User interface change data:
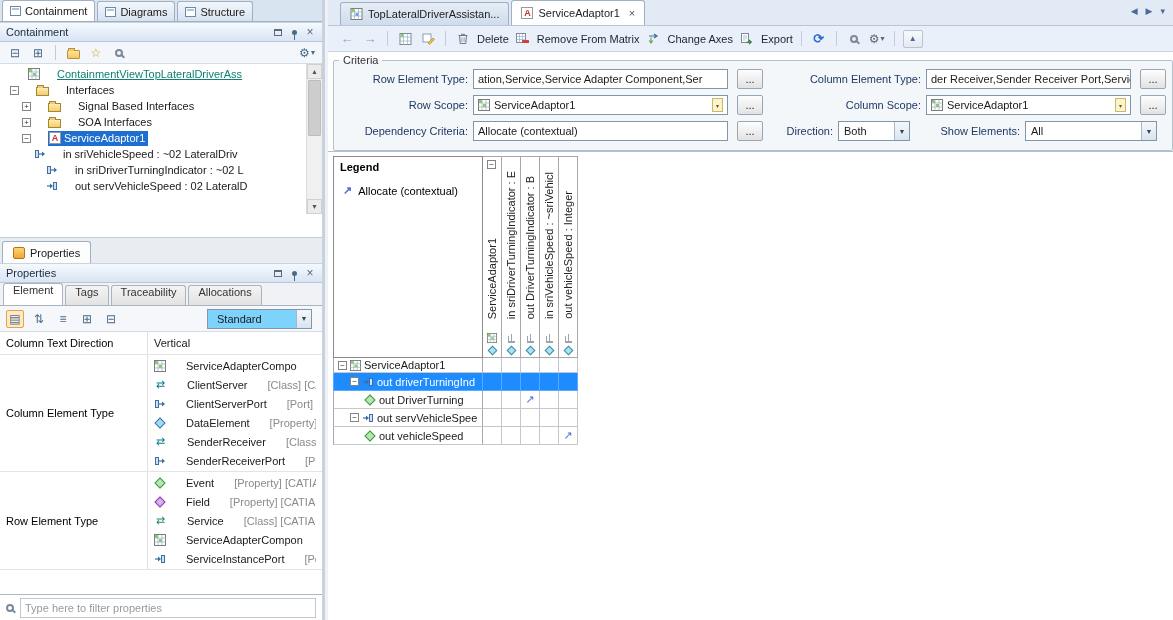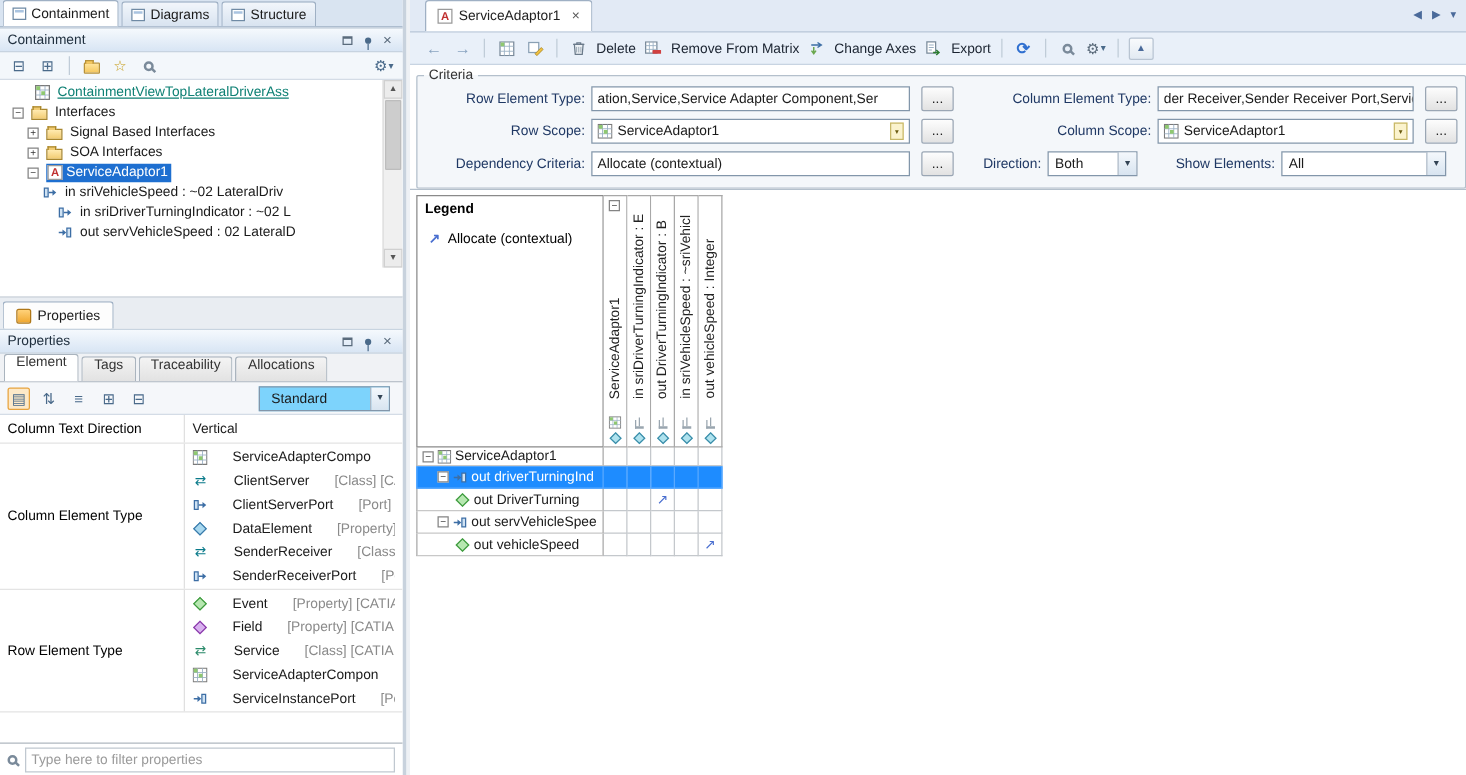--- a/index.html
+++ b/index.html
@@ -27,21 +27,21 @@
   .i-folder{width:13px;height:9px;background:linear-gradient(#ffe49a,#f5c860);border:1px solid #b8923a;border-radius:1px;position:relative;margin-top:3px}
   .i-folder::before{content:"";position:absolute;top:-3px;left:0;width:5px;height:2px;background:#f5c860;border:1px solid #b8923a;border-bottom:none}
   .star{color:#c8a020;font-size:12px}
   .lens{width:8px;height:8px;border:2px solid #7a8a9a;border-radius:50%;position:relative;flex:none}
   .lens::after{content:"";position:absolute;width:5px;height:2px;background:#7a8a9a;transform:rotate(45deg);right:-4px;bottom:-2px}
   .dd{font-size:8px;margin-left:1px}
 
   
   .tree{height:173px;background:#fff;position:relative;flex:none;overflow:hidden}
   .treeviewport{position:absolute;left:0;top:2px;right:17px;height:128px;overflow:hidden}
-  .trow{height:16px;display:flex;align-items:center;white-space:nowrap;overflow:hidden;gap:6px}
+  .trow{height:16px;display:flex;align-items:center;white-space:nowrap;overflow:hidden;gap:17px}
   .exp{width:9px;height:9px;border:1px solid #848484;background:#fff;font-size:8px;line-height:7px;text-align:center;color:#333;flex:none}
   .i-pkg{width:13px;height:9px;background:linear-gradient(#ffeab0,#f2cc72);border:1px solid #a8862e;flex:none;position:relative;margin-top:2px}
   .i-pkg::before{content:"";position:absolute;top:-3px;left:0;width:5px;height:2px;background:#f2cc72;border:1px solid #a8862e;border-bottom:none}
   .i-A{width:12px;height:12px;background:#fff;border:1px solid #9a9a9a;color:#c03030;font-weight:bold;font-size:9px;line-height:10px;text-align:center;flex:none}
   .svgic{flex:none;display:block}
   .tlink{color:#0e8074;text-decoration:underline}
   .tsel{display:flex;align-items:center;gap:3px;background:#1e6fd0;color:#fff;padding:0 3px 0 1px;height:15px}
   .vsb{position:absolute;right:0;top:0;width:16px;height:150px;background:#f0f0f0;border-left:1px solid #dcdcdc}
   .sbtn{height:15px;display:flex;align-items:center;justify-content:center;font-size:7px;color:#555;background:#ececec;border:1px solid #d0d0d0}
   .sbtn.down{position:absolute;bottom:0;left:0;right:0}
@@ -387,20 +387,29 @@
 
     <div class="pfilter">
       <span class="lens"></span>
       <input type="text" placeholder="Type here to filter properties" style="">
     </div>
   </div>
 
   <div id="right">
 
     <div class="dtabs">
+      <div class="dtab">
+        <svg class="svgic" width="13" height="12" viewBox="0 0 12 12">
+            <rect x="0.5" y="0.5" width="11" height="11" fill="#fff" stroke="#7a7a7a"></rect>
+            <path d="M0.5 4 H11.5 M0.5 8 H11.5 M4 0.5 V11.5 M8 0.5 V11.5" stroke="#9ab0c4" stroke-width="0.7"></path>
+            <rect x="1" y="1" width="3" height="3" fill="#8fc870"></rect>
+            <rect x="5" y="5" width="3" height="3" fill="#6fa8dc"></rect>
+          </svg>
+        <span>TopLateralDriverAssistan...</span>
+      </div>
       <div class="dtab active">
         <span class="i-A">A</span>
         <span>ServiceAdaptor1</span>
         <span class="x">×</span>
       </div>
       <div class="dnav">
         <span>◀</span>
         <span>▶</span>
         <span>▾</span>
       </div>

**WORK ORDER**:
Scan the lines above for the word "overflow". Return each one that has it.

**PROBLEM SOLUTION**:
   .tree{height:173px;background:#fff;position:relative;flex:none;overflow:hidden}
   .treeviewport{position:absolute;left:0;top:2px;right:17px;height:128px;overflow:hidden}
-  .trow{height:16px;display:flex;align-items:center;white-space:nowrap;overflow:hidden;gap:6px}
+  .trow{height:16px;display:flex;align-items:center;white-space:nowrap;overflow:hidden;gap:17px}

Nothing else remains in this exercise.